How do our polygon clipping libs work

The original algorithm inherited from gEDA/pcb uses a topological approach.

The initial rewrite, polybool follows the same topological approach. It also adds a few extra steps to handle the problem with finite precision numerics and self-intersections introduced when rounding to integer output. These parts are also topological.

The second rewrite using a home-grown algorithm, polybool2 is going to use a very different, but also topological algorithm.

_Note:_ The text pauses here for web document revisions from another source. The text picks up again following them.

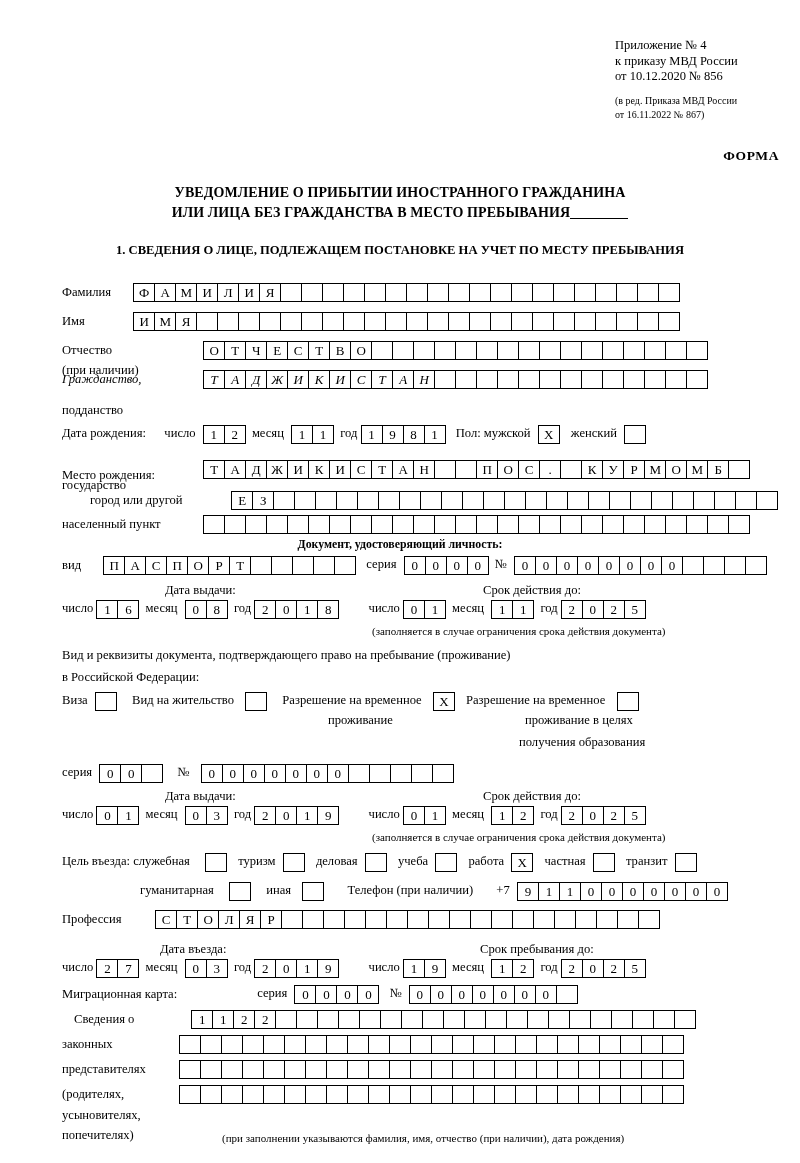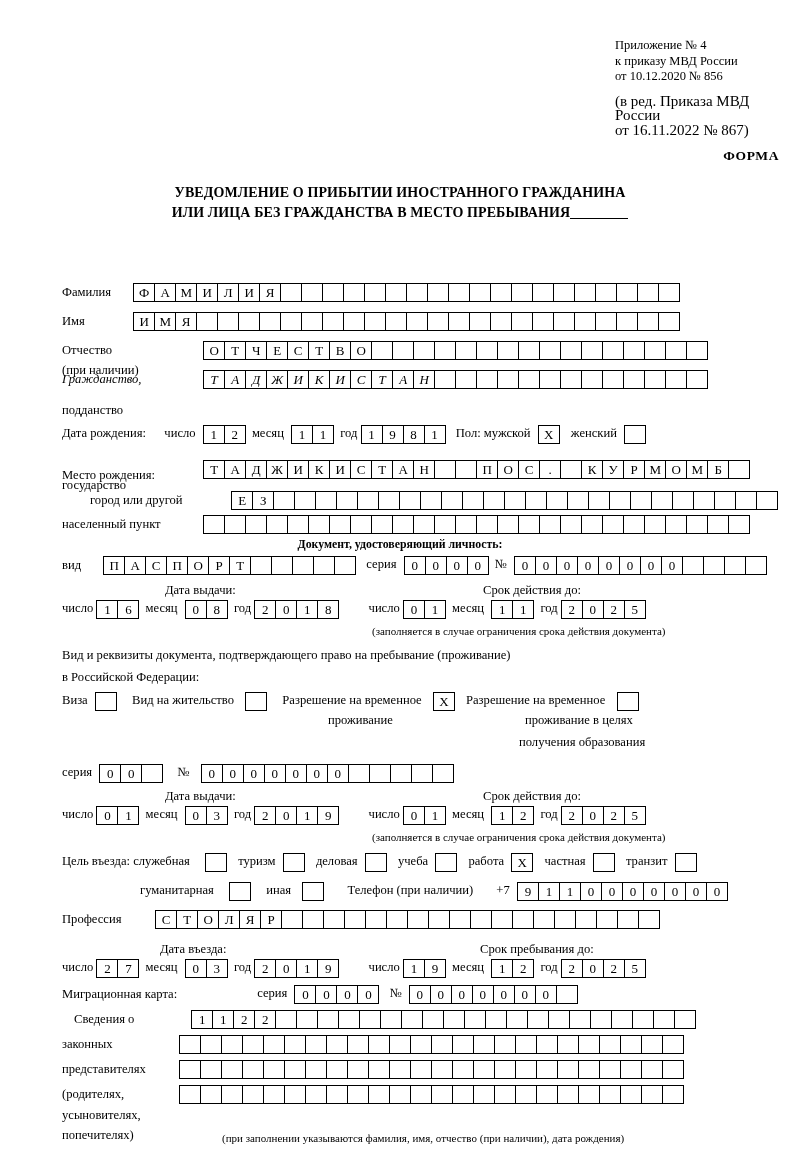"(в ред. Приказа МВД России" .hdr .sub { font-size: 15px -> 10px }
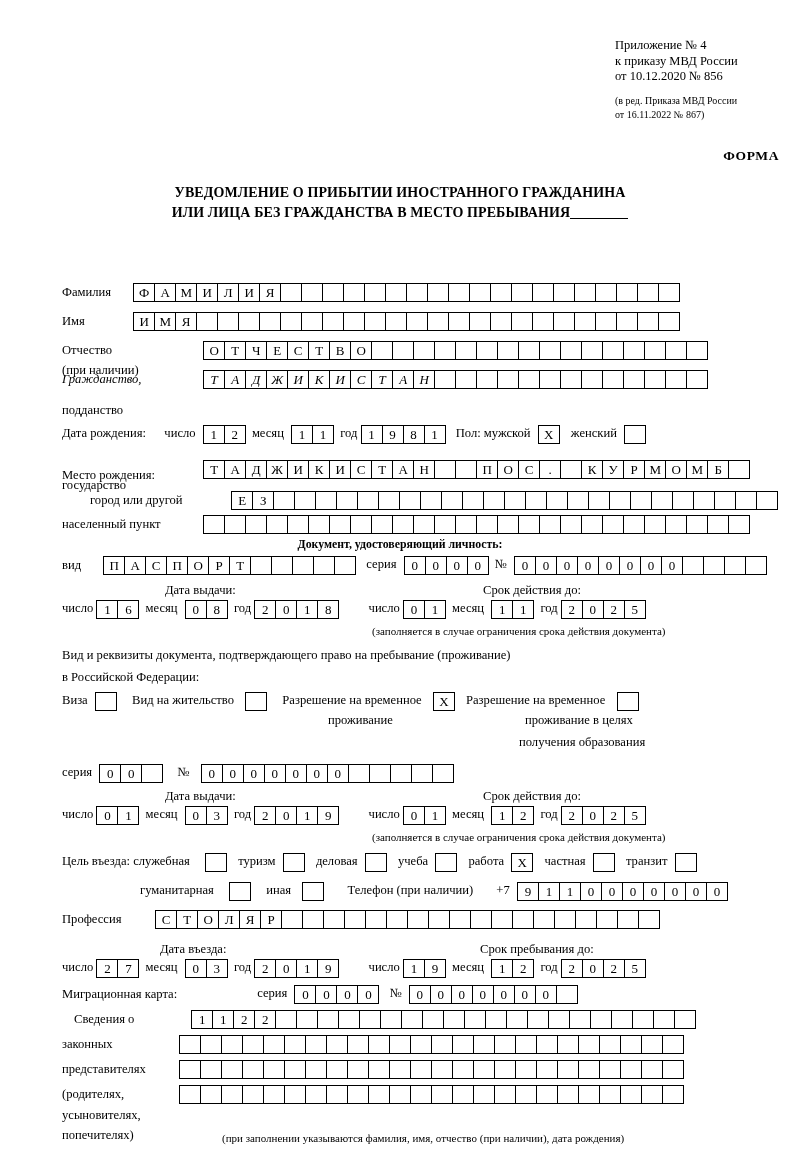"1. СВЕДЕНИЯ О ЛИЦЕ, ПОДЛЕЖАЩЕМ" div.section1 { html: none -> <div>1. СВЕДЕНИЯ О ЛИЦЕ, ПОДЛЕЖАЩЕМ ПОСТАНОВКЕ НА УЧЕТ ПО МЕСТУ ПРЕБЫВАНИЯ</div> }
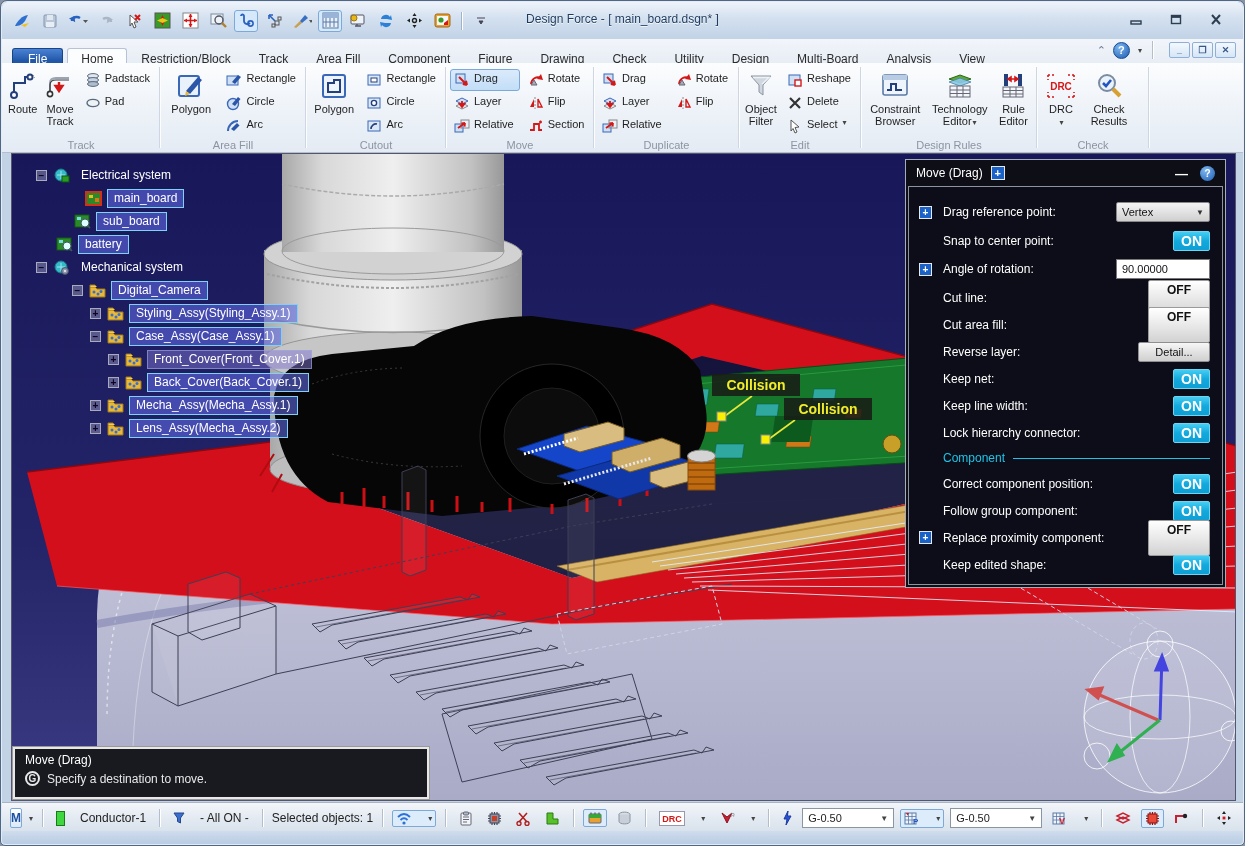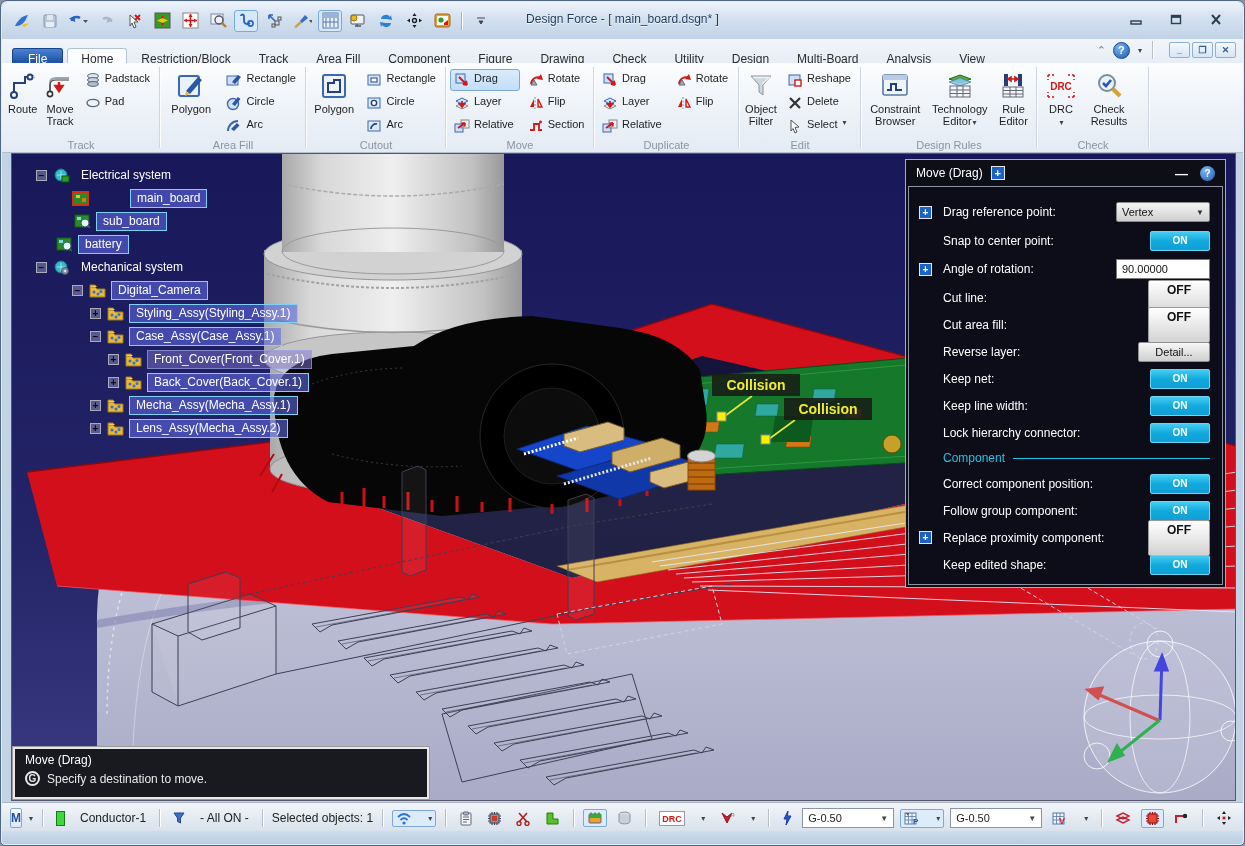"main_board" div.trow { gap: 36px -> none; left: 60px -> 73px }
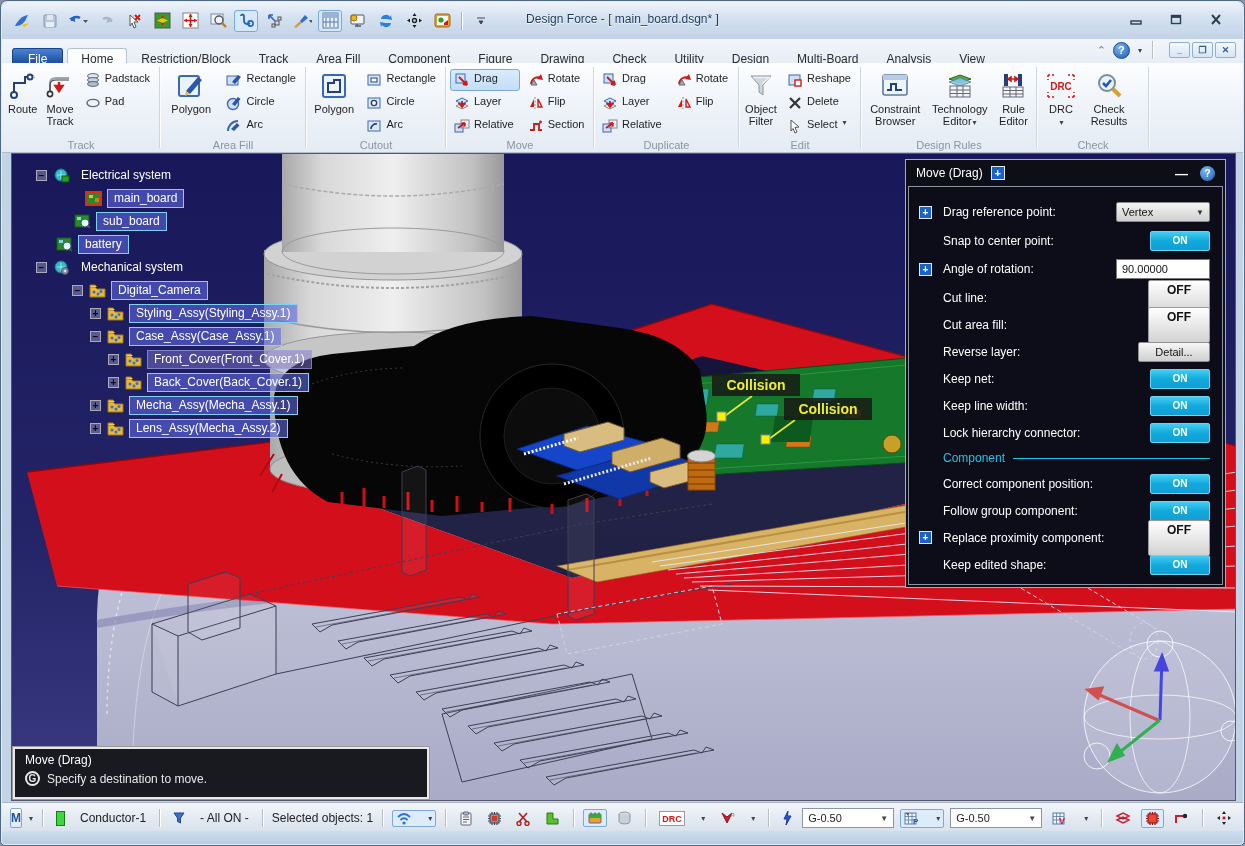"ON" .btn-on { font-size: 10px -> 14px; width: 60px -> 37px }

The idea of topological algorithms for polygon clipping is to convert the original two dimensional geometric problem into a fundamentally one dimensional topological problem, stripping coordinates and geometric details in the very first step, dealing with intersections and abstract curve segments in between those intersections and specially their relations. Instead of coordinates and angles, there are orders and "left-of vs. right-of" relations. This approach makes the algorithm both much simpler and much faster.

Poly clipping vs. GPU

However, such a topological algorithm doesn't map well to any problem the GPU can solve efficiently, for various reasons:

The only geometrical part is the first step where all contour-contour intersections are mapped. This is done in approximately O(n*log(n)) time on the CPU using rtrees (n being the number of line segments that make up the input polygon contours). The trivial way to do the same on GPU is compare all segments to all other segments with the trivial O(n^2) algorithm. This yields a simple, parallel algorithm that is GPU friendly. However even with a hundred shader units working in parallel n^2/100 becomes larger than n*log(n) already around 1000 input segments. I've ran some tests that confirmed this.

In theory it would be possible to rewrite the whole algorithm as a series of shader operations (rtree included). This way the same code would execute on GPU instead of CPU and even if no part is parallelized, the CPU is freed up to do something else. Unfortunately in practice poly clipping is a blocking process and pcb-rnd has to wait until it is finished so the CPU would only idle the whole time.

Conclusion and future work

My conclusion is that the 2d poly clipping algorithm is not a suitable one for the GPU.

However, the effort put into the research is not lost: the byproduct is libgpcogl , which can be reused in other algorithms that are more GPU-suitable. A long term plan is to develop an electromagnetic simulation and those algorithms are very much GPU-friendly.

Another thing to explore later on is whether moving our geometric query algorithm (rtree on CPU) to GPU would speed things up.